5:33 So, what we did was — everybody in technology knows the left flywheel quite well. Technology development, that's pretty straightforward, right? Standard spiral development process, no one should be surprised by that. What we fail to recognize usually in the technology development space, at least in the department, is that there's a process improvement flywheel that's happening at the same time, ideally.

5:53 The question isn't how are you improving the process with the technology. It's how do you interlink and couple those two flywheels together so that you're delivering technology at the right phase in their process, and they're giving you the operational feedback in the right phase of your process so that you can have mutual synergistic improvements. It's not just the technology, it's also the process.

6:23 And what we found when we looked at the AI into different types of workflows is that the system was wrong. This is Maven Smart System — Palantir's software as a service product that we are deploying across the entire department. It's not just one data feed, it's multiple. And instead of having eight or nine systems for those decision makers to look at every single day, you fuse it into a single visualization tool.

6:35 The single visualization tool allows you to select, deselect different types of data, look at different approaches to data, but more importantly, action from the same system that you're trying to develop your workflows around. Once you have a detection that you want to move into a targeting workflow — left click, right click, left click — magically, it becomes a detection in the workflow.

7:20 That detection then gets moved into a workflow. Every single column produces a different type of decision-making process. Once you have that decision and you're trying to action that process, we move into COA generation — course of action generation — where we automatically identify what the best asset to prosecute a target looks like.

7:50 Once we've got the different approaches and we select one, we can move directly into how do we action that target.
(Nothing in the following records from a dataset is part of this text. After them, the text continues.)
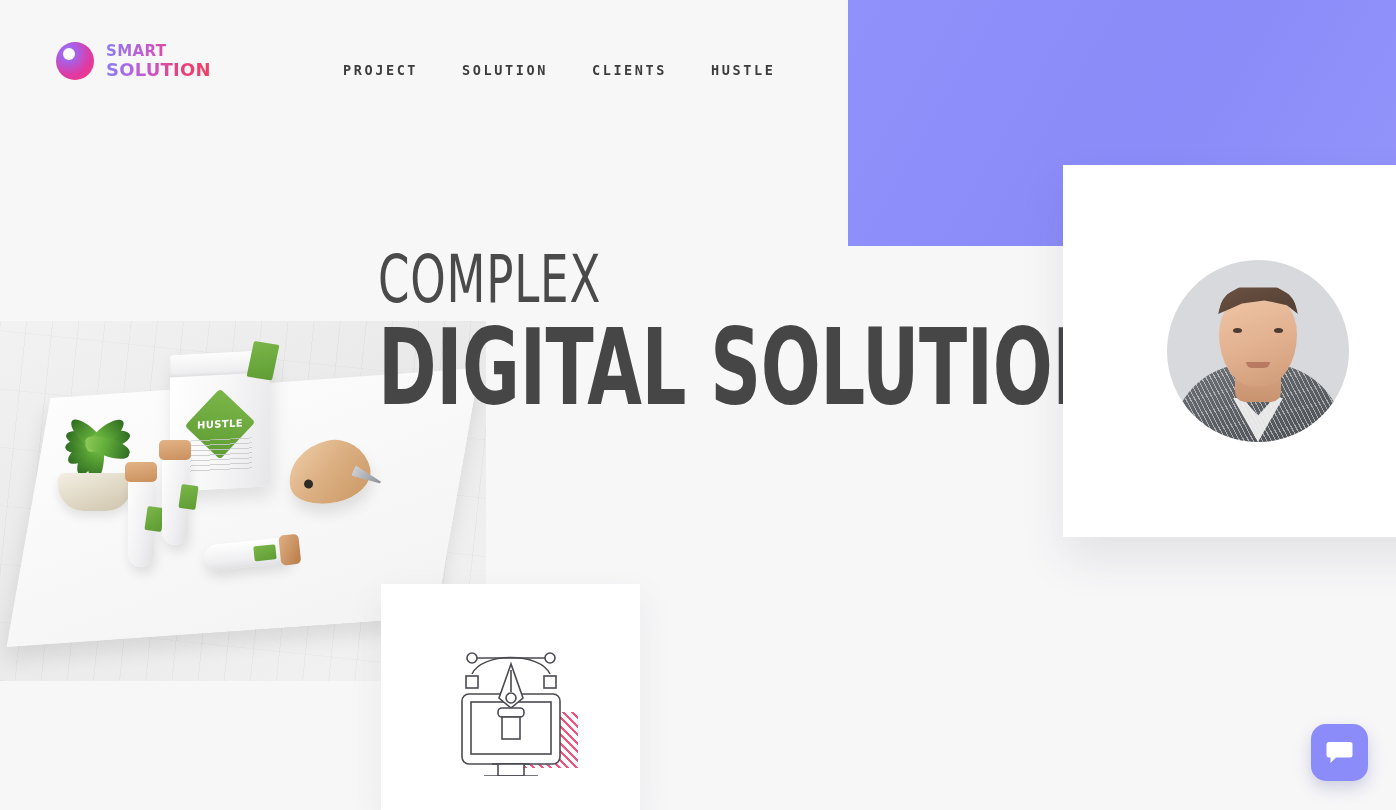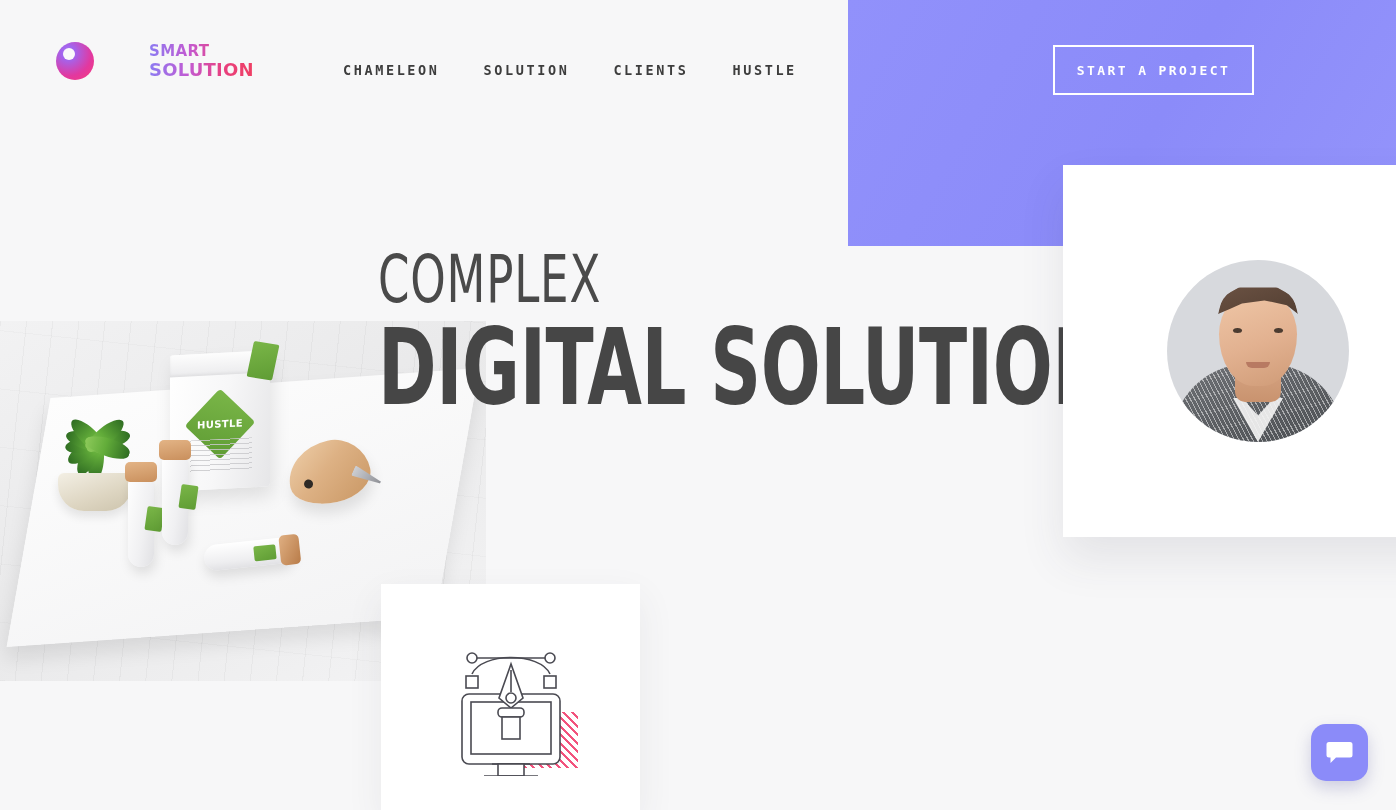"SMART" .logo-word span { margin-left: 43px -> none }
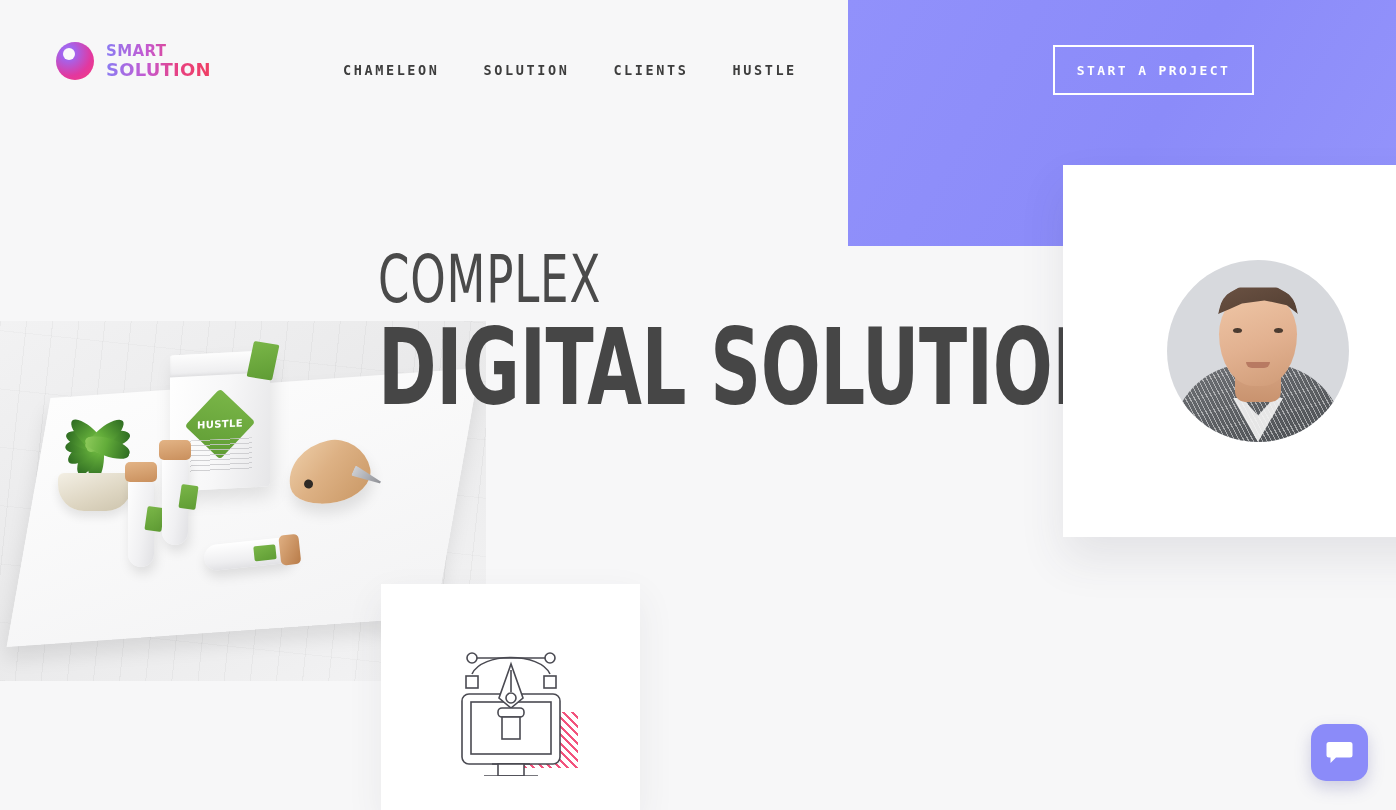"CHAMELEON" a.nav-item { text: CHAMELEON -> PROJECT }
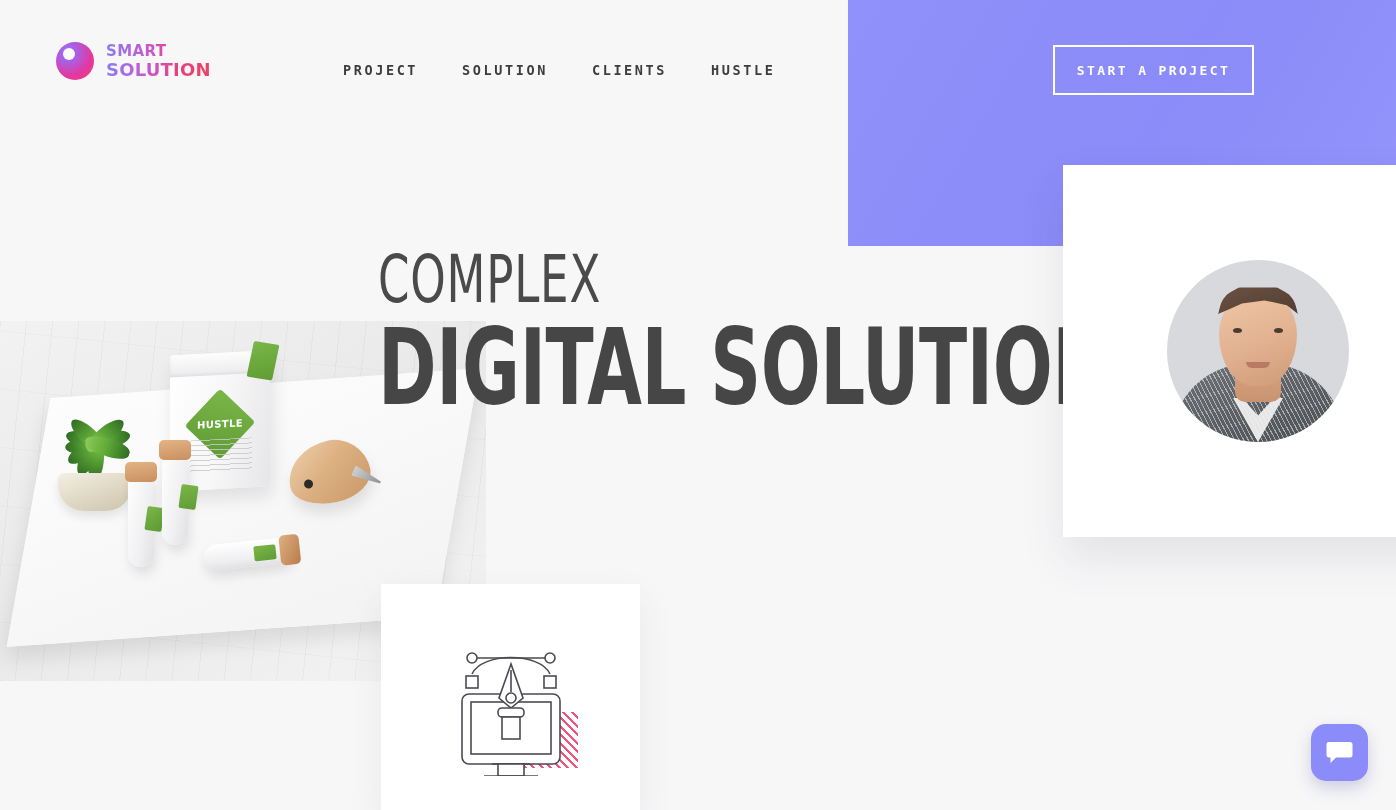"START A PROJECT" button.cta-button { html: <button>START A PROJECT</button> -> none }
We've gone from identifying the target to coming up with a course of action to actioning that target, all from one system. This is revolutionary. We were having this done in about eight or nine systems, where humans were literally moving detections left and right to get to our desired instance — closing a kill chain.

8:20 When we started this, it literally took hours to do what you just saw there. Through a number of different deployments, we've been able to reduce that time significantly. All because of two things: our ability to integrate with our customer base directly and have them work with us in order to understand their process — and us developing the right technology.

8:50 Using an abstraction layer called Maven Smart System that connects all of those things with the right data approach, the right data ontology, and the right data formatting. This is not something that happened overnight. This took seven years to get here — not only from a data connections perspective, but also to connect each of those systems together.

9:10 So, where are we going from here? This is the thing that gets me up in the morning as the CDAO of the department. Every single tool that I get from my vendors, Palantir especially, updates with time. It's the first time in my career that I have a system that gets better day after day because we are integrated with our customers, listening to their feedback and giving them the tools they ask for — not what some requirements manager asked them to build five years ago.

9:40 I do this every single day because I care about one thing and one thing only. That 18, 19, or 20-year-old kid who had no choice in where he went or what threat he's facing — because I want him to win and come home. That's why we do it. Maven Smart System is an incredible system. No fair fights. If I can avoid it, let's not have fair fights. Our guys win and we come home. Thank you.